Foreign entities wishing to establish a legal presence in South Africa have two options. They can either -
* register as an external company or branch in South Africa; or
* establish a South African subsidiary company.
In terms of s 23 of the Companies Act 71 of 2008 (the Act), companies incorporated in jurisdictions outside South Africa are required to register as external companies with the Companies and Intellectual Property Commission (CIPC) within 20 business days of starting to conduct business in South Africa.
The Act originally provided a wide definition of 'conducting business or non-profit activities', which was more far reaching than necessary. This was significantly narrowed down in an amendment to the Act, which now provides that a foreign company must be regarded as conducting business in South Africa if it -
* is a party to one or more employment contracts in South Africa; or
* is engaging in a course of conduct, or has engaged in a course or pattern of activities in South Africa over a period of at least six months, that would lead a person to reasonably conclude that the company intended to continually engage in business activities in South Africa.
By contrast, under the previous Companies Act 61 of 1973 (the 1973 Act), an entity incorporated outside of South Africa was required to register as an external company if it had established a 'place of business' in South Africa.
A 'place of business' was defined as any place the company transacted or held itself out as transacting business, including a share transfer or share registration office, as well as the acquisition of immovable property. 'Establishing a place of business' is different from 'conducting business' and it has been suggested that the latter is much wider in scope than the former.
The Act states in s 23(2A) that a foreign company must not be regarded as conducting business activities in South Africa solely on the ground that the foreign company is or has engaged in one or more of the following activities in South Africa -
* holding a meeting or meetings of the shareholders or board of the foreign company, or otherwise conducting any of the company's internal affairs;
* establishing or maintaining any bank or other financial accounts;
* establishing or maintaining offices or agencies for the transfer, exchange or registration of the foreign company's own securities;
* creating or acquiring any debts or any mortgages or security interests in any property;
* securing or collecting any debt or enforcing any mortgage or security interest;
* acquiring any interest in any property.

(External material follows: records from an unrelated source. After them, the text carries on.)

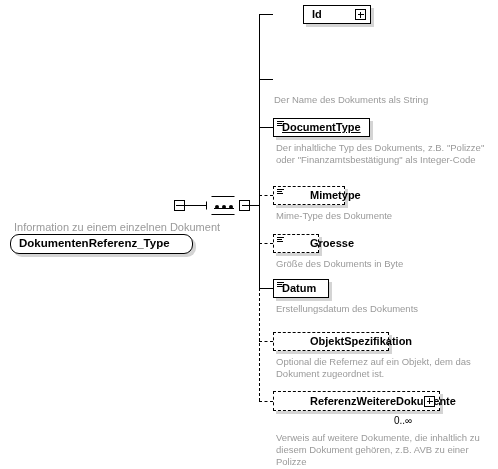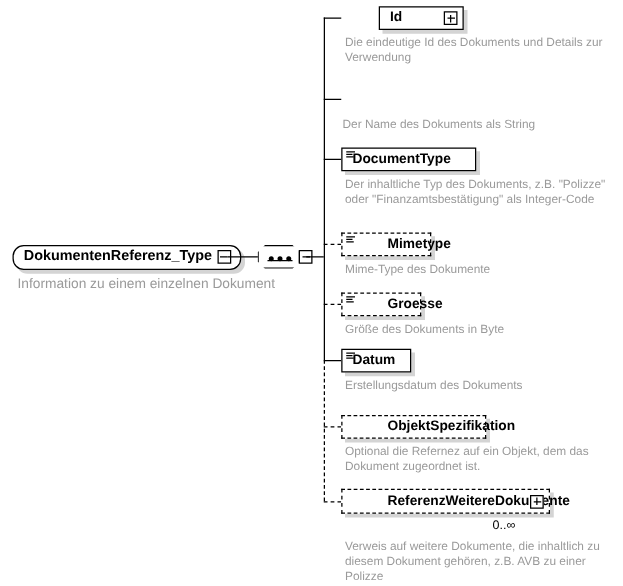--- a/index.html
+++ b/index.html
@@ -160,7 +160,6 @@
       <div class="expander plus" style="right:4px;top:3px;"></div>
     </div>
   </div>
-  <div class="edesc" style="left:276px;top:29px;">Die eindeutige Id des Dokuments und Details zur Verwendung</div>
 
   <div class="hline-solid" style="left:259px;top:79px;width:14px;"></div>
   <div class="edesc" style="left:274px;top:94px;">Der Name des Dokuments als String</div>

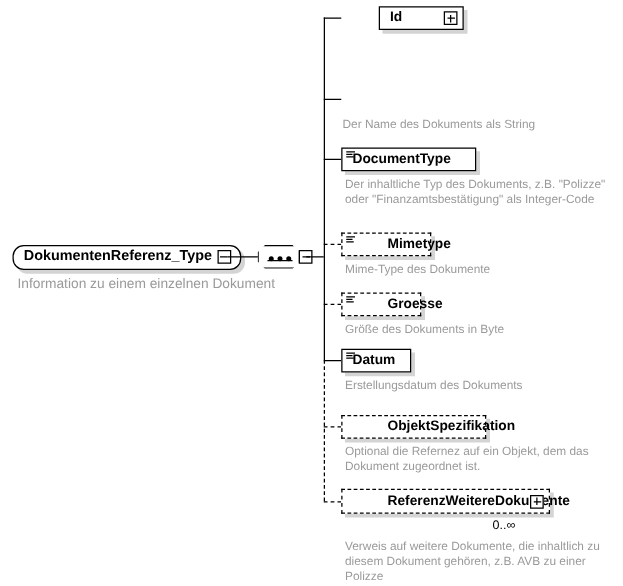--- a/index.html
+++ b/index.html
@@ -166,7 +166,7 @@
 
   <div class="hline-solid" style="left:259px;top:127px;width:14px;"></div>
   <div class="elem" style="left:273px;top:118px;">
-    <div class="ebox solid" style="width:108px;">
+    <div class="ebox solid" style="width:97px;text-decoration:underline;">
       <div class="typeglyph">
           <i></i>
           <i></i>

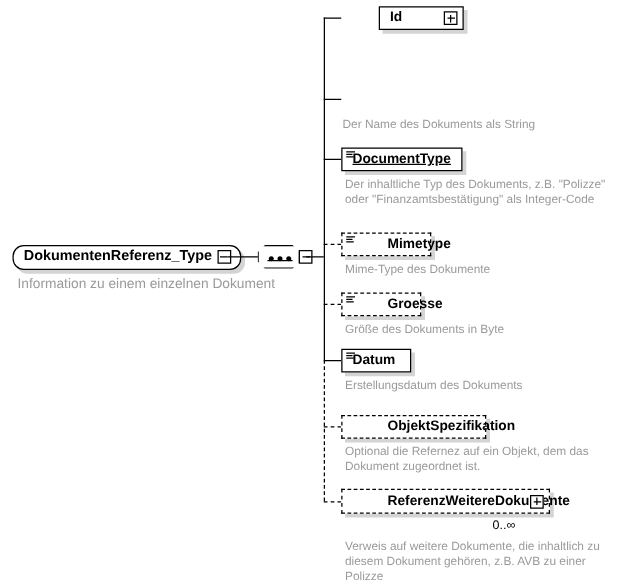--- a/index.html
+++ b/index.html
@@ -33,6 +33,7 @@
     padding:0 22px 0 8px;
     display:flex;align-items:center;
     box-shadow:3px 3px 0 0 #d4d4d4;
+    margin-top:38px;
   }
   .root-shape .label{
     font-size:11.5px;font-weight:bold;color:#000;

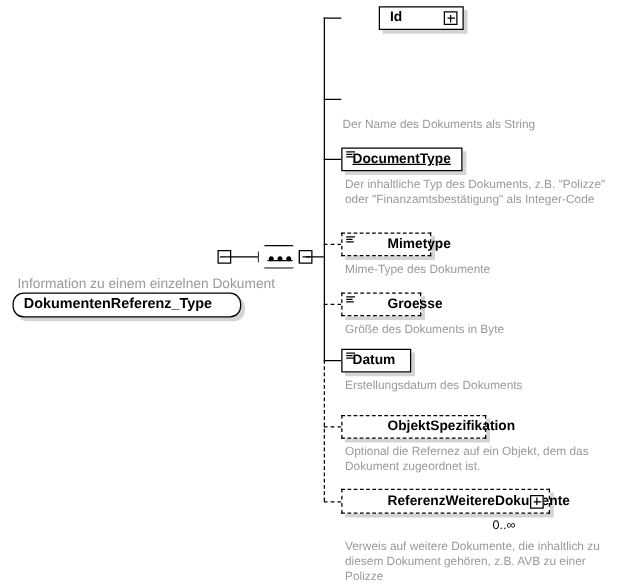--- a/index.html
+++ b/index.html
@@ -193,7 +193,7 @@
 
   <div class="hline-dash" style="left:259px;top:243px;width:14px;"></div>
   <div class="elem" style="left:273px;top:234px;">
-    <div class="ebox dashed" style="width:64px;">
+    <div class="ebox dashed" style="width:46px;">
       <div class="typeglyph">
           <i></i>
           <i></i>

Registration as an external company merely confirms that the foreign company in question is present and conducts business in South Africa.
Failure to register as an external company within three months of commencing business or non-profit activities in South Africa could result in the CIPC issuing a compliance notice to the foreign company requiring it to register within 20 business days of receipt of the notice. Alternatively, if it fails to register within this time, the CIPC may require the foreign company to cease carrying on business or activities in South Africa.
Although this still needs to be tested in a court, a mere failure to register as an external company in South Africa would probably not affect the validity of a contract or other transaction entered into with a third party.
The registration of an external company is not a particularly onerous procedure. The company need only register by filing a notice in the prescribed form accompanied by certain other prescribed forms.
In terms of the regulations to the Act, when registering as an external company the following must be provided -
* the names of the company's directors at the time;
* the address of its principal office outside South Africa; and
* importantly, the name and address of the person in South Africa who has undertaken to accept service of documents on its behalf.
Such information will to a certain extent protect employees of external companies and third parties who deal with external companies. The requirements for the use of the name and registration number will also ensure the disclosure of basic information to third parties who deal with such a company. It generally takes between four and six weeks to register an external company. However, the CIPC is currently experiencing delays, so it could take longer. Following registration, a registration certificate will be issued by the CIPC together with a registration number. One of the advantages of registering as an external company is the various provisions that protect the names of registered external companies.
The 1973 Act applied generally to every company, including external companies, but under the new Act only a limited number of provisions of the Act and the regulations promulgated under the Act are applicable to external companies. This means that there are fewer administrative burdens imposed on external companies.
For example, on my reading of the two Acts, under s 325 of the 1973 Act, an external company's annual financial statements had to be audited, whereas s 84 of the 2008 Act does not extend this requirement to external companies. Similarly, under s 329(1) of the 1973 Act, an external company had to keep accounting records, whereas s 28 of the 2008 Act does not contain a similar requirement in respect of external companies.
An external company is also required to appoint a 'public officer' who must reside in South Africa. Essentially, the public officer is the tax representative of the external company and will also be responsible for accepting service of all tax matter processes on behalf of the external company. A public officer is generally responsible for the company's compliance with all of its tax obligations.
Subject to any relief which may be available under any applicable double taxation agreement, the external company will be subject to tax on any South African sourced income it receives or that accrues to it. Assuming the company is not tax resident in South Africa, it will not be subject to South African tax on its worldwide income.
A suggestion with which I agree is that the Act reduces the extent of regulation of external companies, thereby promoting investment in South Africa, while concurrently providing some degree of protection for employees and third parties who deal with external companies.